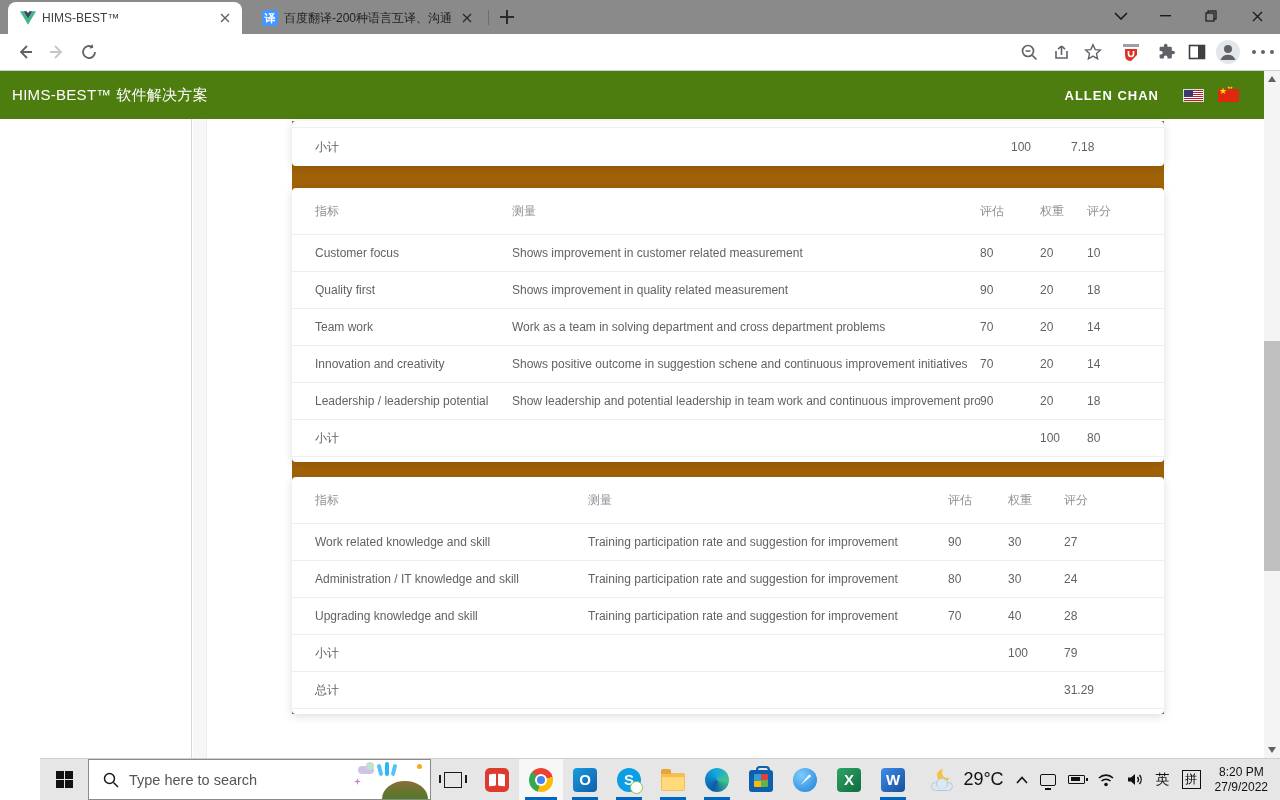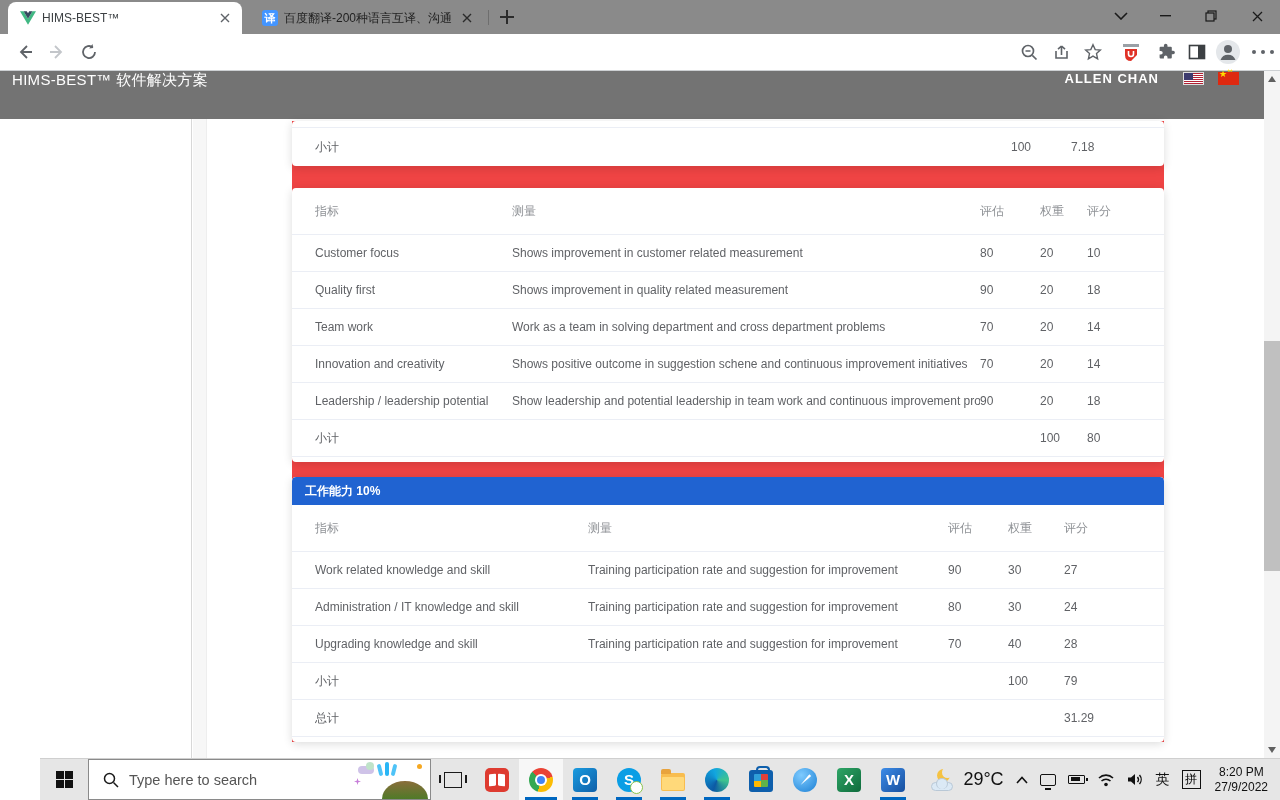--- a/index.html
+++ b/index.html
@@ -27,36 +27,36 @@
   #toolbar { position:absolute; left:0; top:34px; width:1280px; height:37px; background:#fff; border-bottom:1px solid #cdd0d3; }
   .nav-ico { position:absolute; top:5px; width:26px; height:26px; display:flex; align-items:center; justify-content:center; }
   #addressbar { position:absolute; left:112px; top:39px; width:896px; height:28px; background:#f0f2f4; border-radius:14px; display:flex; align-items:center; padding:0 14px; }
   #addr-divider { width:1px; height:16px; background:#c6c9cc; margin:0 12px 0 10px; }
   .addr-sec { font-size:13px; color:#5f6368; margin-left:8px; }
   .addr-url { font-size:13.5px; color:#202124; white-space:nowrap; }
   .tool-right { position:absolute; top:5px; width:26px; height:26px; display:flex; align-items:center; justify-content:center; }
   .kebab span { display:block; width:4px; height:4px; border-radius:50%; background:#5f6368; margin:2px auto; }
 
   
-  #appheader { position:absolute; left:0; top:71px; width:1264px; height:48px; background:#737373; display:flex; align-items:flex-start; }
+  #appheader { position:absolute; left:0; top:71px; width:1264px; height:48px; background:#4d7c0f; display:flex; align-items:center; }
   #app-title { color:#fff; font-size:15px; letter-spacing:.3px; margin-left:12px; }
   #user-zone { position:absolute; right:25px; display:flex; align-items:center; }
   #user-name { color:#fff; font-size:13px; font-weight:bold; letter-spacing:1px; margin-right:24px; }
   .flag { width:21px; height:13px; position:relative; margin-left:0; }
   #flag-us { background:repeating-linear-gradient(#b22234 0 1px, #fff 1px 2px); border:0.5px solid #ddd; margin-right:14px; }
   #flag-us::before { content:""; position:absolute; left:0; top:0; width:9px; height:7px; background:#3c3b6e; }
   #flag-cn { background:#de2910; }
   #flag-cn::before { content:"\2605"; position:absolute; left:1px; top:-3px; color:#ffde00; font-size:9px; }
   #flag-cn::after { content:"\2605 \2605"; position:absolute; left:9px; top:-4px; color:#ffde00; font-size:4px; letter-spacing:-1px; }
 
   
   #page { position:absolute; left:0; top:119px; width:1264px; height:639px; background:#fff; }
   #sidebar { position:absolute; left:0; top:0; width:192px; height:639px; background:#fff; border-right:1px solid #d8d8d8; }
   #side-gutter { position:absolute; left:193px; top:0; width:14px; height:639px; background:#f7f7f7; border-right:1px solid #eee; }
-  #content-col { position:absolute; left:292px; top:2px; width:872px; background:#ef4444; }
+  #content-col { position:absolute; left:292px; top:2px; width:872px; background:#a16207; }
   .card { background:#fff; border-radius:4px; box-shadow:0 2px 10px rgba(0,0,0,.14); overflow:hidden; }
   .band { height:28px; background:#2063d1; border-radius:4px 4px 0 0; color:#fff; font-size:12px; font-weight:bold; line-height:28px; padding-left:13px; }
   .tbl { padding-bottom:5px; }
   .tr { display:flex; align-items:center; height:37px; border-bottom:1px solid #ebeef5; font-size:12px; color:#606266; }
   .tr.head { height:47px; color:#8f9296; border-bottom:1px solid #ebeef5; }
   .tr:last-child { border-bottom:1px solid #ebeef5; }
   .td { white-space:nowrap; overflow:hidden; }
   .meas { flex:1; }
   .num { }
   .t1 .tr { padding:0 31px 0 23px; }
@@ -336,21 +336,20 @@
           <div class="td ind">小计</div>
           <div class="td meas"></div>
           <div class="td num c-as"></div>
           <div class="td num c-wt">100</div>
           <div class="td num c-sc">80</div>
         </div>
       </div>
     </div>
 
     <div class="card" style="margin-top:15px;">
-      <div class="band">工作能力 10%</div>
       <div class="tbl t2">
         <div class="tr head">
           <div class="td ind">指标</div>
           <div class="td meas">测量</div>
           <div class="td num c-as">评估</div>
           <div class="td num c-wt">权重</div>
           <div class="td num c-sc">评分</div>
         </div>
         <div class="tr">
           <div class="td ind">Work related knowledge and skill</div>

+---+

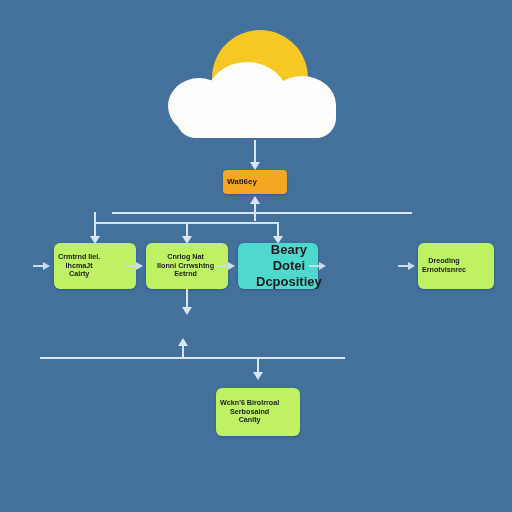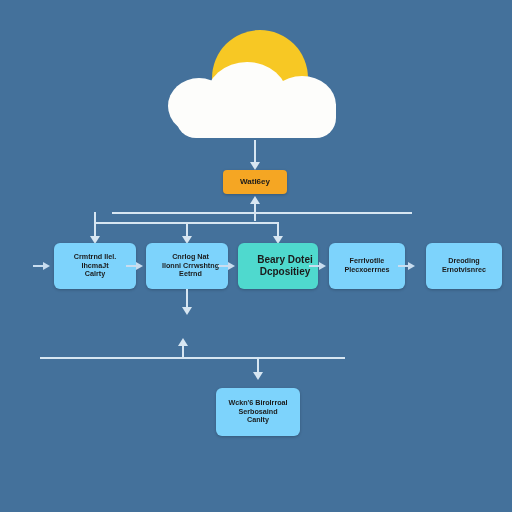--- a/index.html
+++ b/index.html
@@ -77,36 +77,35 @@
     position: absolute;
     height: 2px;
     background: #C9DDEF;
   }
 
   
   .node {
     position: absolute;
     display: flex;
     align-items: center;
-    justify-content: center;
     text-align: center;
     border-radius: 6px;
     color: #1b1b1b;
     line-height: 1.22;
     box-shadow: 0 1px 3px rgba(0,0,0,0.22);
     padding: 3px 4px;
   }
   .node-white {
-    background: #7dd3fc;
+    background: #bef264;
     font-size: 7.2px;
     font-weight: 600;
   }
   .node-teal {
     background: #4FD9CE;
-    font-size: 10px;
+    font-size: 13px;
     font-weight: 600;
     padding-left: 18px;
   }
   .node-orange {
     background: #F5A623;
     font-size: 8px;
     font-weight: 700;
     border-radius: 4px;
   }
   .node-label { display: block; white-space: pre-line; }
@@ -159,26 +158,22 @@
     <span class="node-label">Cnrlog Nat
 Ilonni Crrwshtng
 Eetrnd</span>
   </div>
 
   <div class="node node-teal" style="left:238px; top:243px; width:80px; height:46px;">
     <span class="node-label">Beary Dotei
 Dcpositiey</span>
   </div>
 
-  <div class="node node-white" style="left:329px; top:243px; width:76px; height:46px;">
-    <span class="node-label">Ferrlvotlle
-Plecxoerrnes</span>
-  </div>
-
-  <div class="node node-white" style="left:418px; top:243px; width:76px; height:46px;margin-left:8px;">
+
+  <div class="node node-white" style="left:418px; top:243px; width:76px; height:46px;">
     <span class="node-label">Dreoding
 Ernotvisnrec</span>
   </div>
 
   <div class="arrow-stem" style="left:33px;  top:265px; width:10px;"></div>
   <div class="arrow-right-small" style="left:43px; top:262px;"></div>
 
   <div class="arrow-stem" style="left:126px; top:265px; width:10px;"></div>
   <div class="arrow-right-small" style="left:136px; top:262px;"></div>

+---+

■ EXERCISE INSTRUCTIONS:
Among the lines above, find the ones containing "space" and copy them.

■ TASK ANSWER:
   .addr-url { font-size:13.5px; color:#202124; white-space:nowrap; }
   .td { white-space:nowrap; overflow:hidden; }
   .node-label { display: block; white-space: pre-line; }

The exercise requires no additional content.